2°/ que le juge doit en toute matière respecter le contradictoire et ne peut donc soulever un moyen d’office sans recueillir au préalable les observations des parties ; qu’en l’espèce, en procédant d’office à la réactualisation de la rente d’invalidité de la CPAM, sans inviter les parties à s’expliquer sur ce point, la cour d’appel a violé l’article 6 de la convention européenne des droits de l’homme, ensemble l’article préliminaire du code de procédure pénale. »

Réponse de la Cour

Vu les articles 6, § 1, de la Convention européenne des droits de l’homme, préliminaires du code de procédure pénale et 1240 du code civil.

8. Il se déduit des premiers de ces textes que le juge doit, en toutes circonstances, faire observer et observer lui-même le principe du contradictoire.

9. Il résulte du dernier que le préjudice résultant d’une infraction doit être réparé dans son intégralité, sans perte ni profit pour aucune des parties.

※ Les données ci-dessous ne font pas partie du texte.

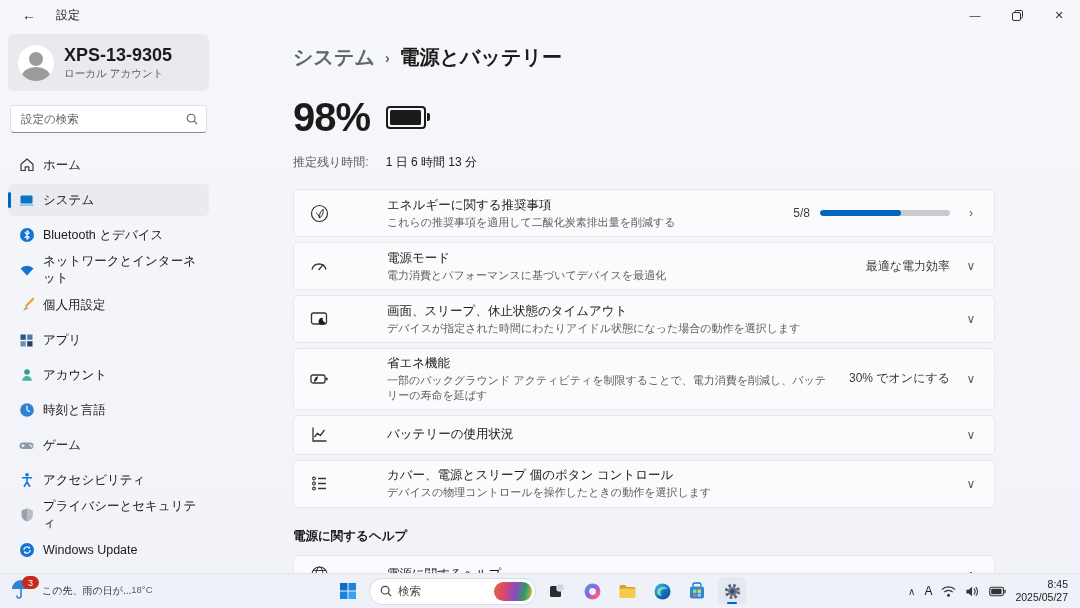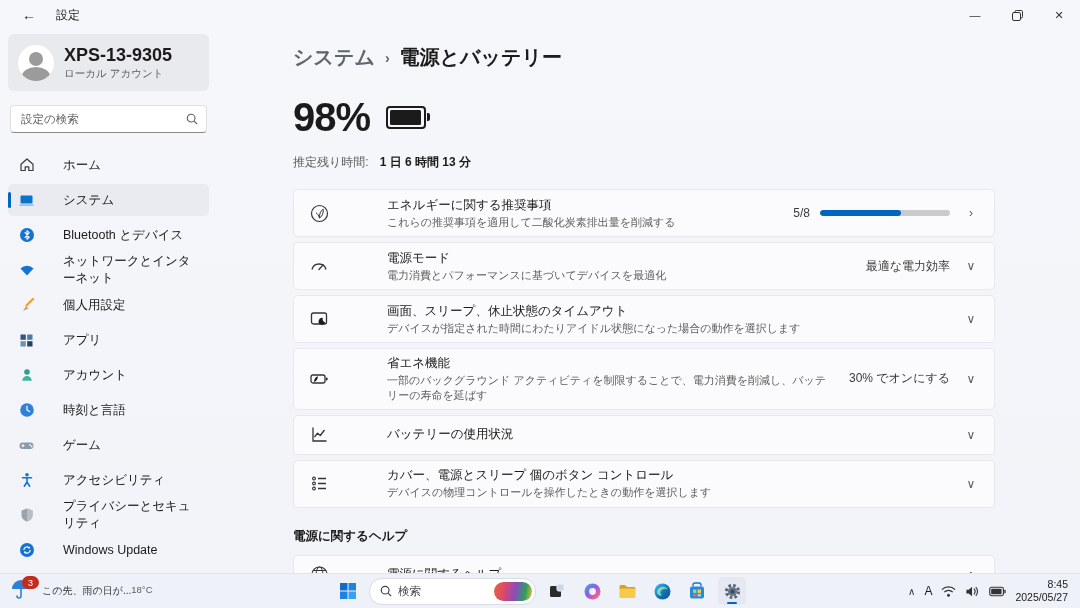"ホーム" .nav-item { gap: 28px -> 8px }
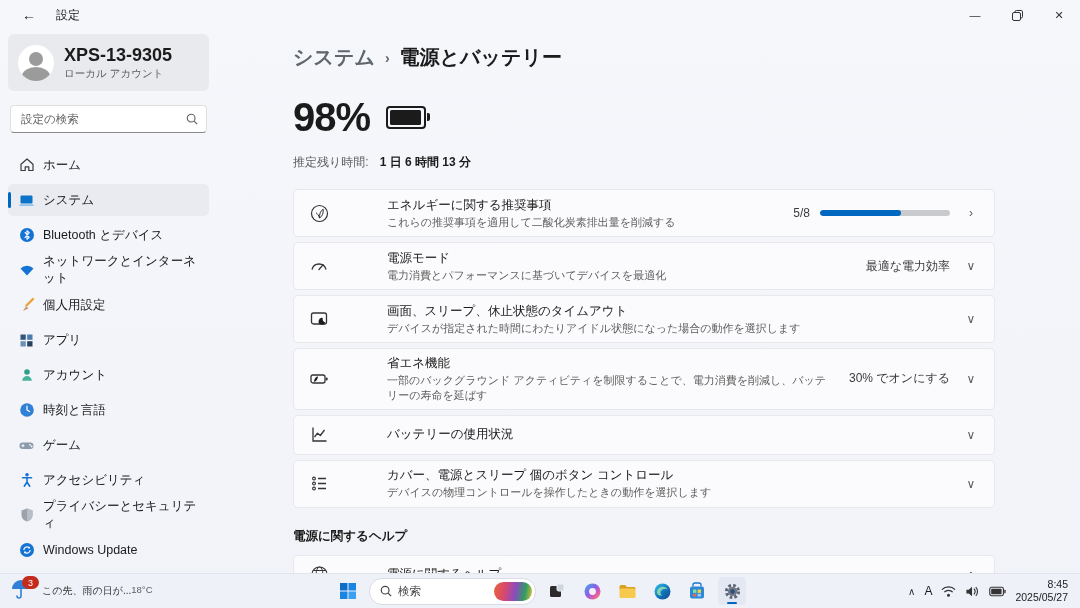"1 日 6 時間 13" .remaining b { font-weight: 700 -> 400; margin-left: 11px -> 17px }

10. Pour actualiser au jour de la décision la rente viagère qui indemnise la perte de gains professionnels futurs de M. [R], l’arrêt attaqué énonce que le barème de capitalisation 2022 publié à la Gazette du Palais paraît le mieux adapté à assurer, sans perte ni profit pour le futur, la réparation intégrale du dommage actuel et certain de la victime.

11. Le juge déduit ensuite des arrérages à échoir au titre de la perte de gains professionnels futurs la pension d’invalidité capitalisée sur la base de ce même barème.

12. En statuant ainsi, en prenant en compte et en déduisant du préjudice de la partie civile relatif à la perte de gains professionnels futurs un montant de rente capitalisé, réactualisé par ses soins, sans inviter les parties à s’expliquer sur ce point, en retenant en outre un barème autre que celui résultant des dispositions réglementaires impératives applicables, la cour d’appel a méconnu les textes susvisés et le principe ci-dessus rappelé.

13. La cassation est par conséquent encourue de ce chef.

Portée et conséquence de la cassation

14. La cassation à intervenir ne concerne que les dispositions relatives à l’imputation de la rente d’invalidité servie par la caisse primaire d’assurance maladie sur l’évaluation de la perte de gains professionnels futurs. Les autres dispositions seront donc maintenues.